(Brief):
Whatever appears in the records, retype it exactly, except for the pictures.
━━━━━━━━━━━━━━━━
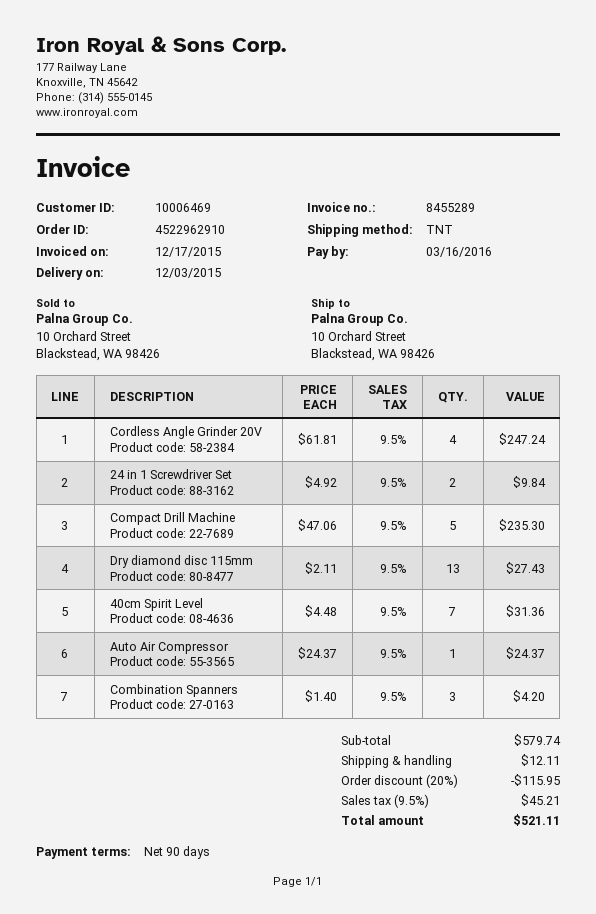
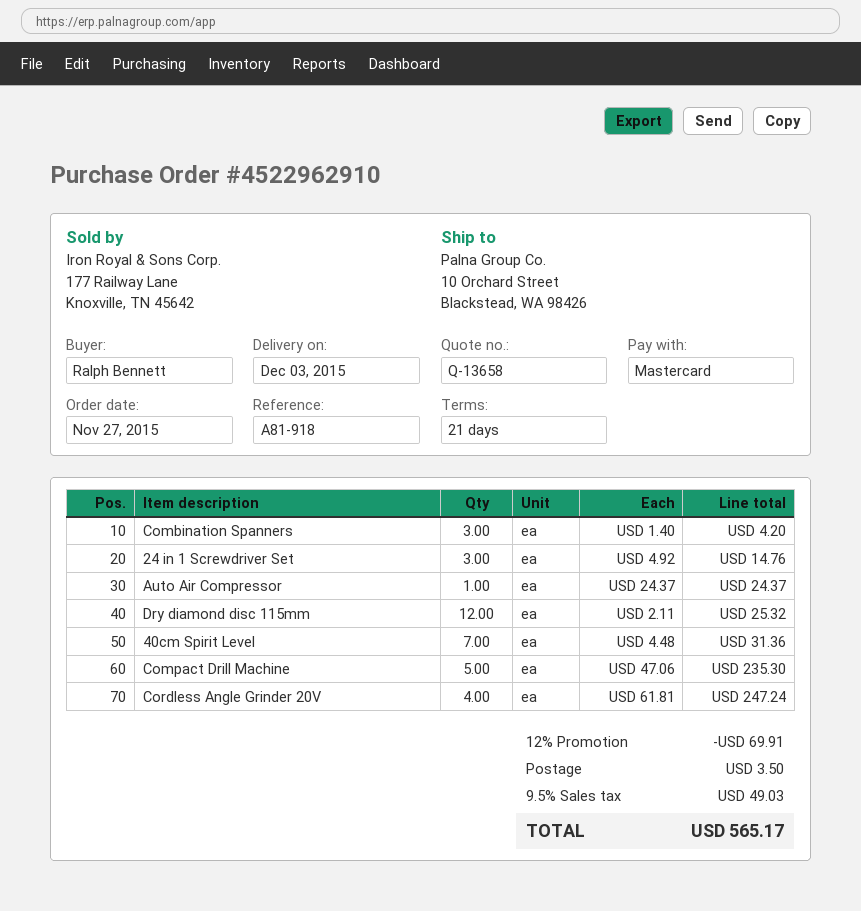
payment terms: 90 days -> 21 days
24 in 1 Screwdriver Set: 2 x 4.92 = 9.84 -> 3 x 4.92 = 14.76
Dry diamond disc 115mm: 13 x 2.11 = 27.43 -> 12 x 2.11 = 25.32
discount: 20% = 115.95 -> 12% = 69.91
shipping: 12.11 -> 3.50
tax: 9.5% = 45.21 -> 9.5% = 49.03
total: 521.11 -> 565.17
━━━━━━━━━━━━━━━━
(Response box):
payment terms: 90 days -> 21 days
24 in 1 Screwdriver Set: 2 x 4.92 = 9.84 -> 3 x 4.92 = 14.76
Dry diamond disc 115mm: 13 x 2.11 = 27.43 -> 12 x 2.11 = 25.32
discount: 20% = 115.95 -> 12% = 69.91
shipping: 12.11 -> 3.50
tax: 9.5% = 45.21 -> 9.5% = 49.03
total: 521.11 -> 565.17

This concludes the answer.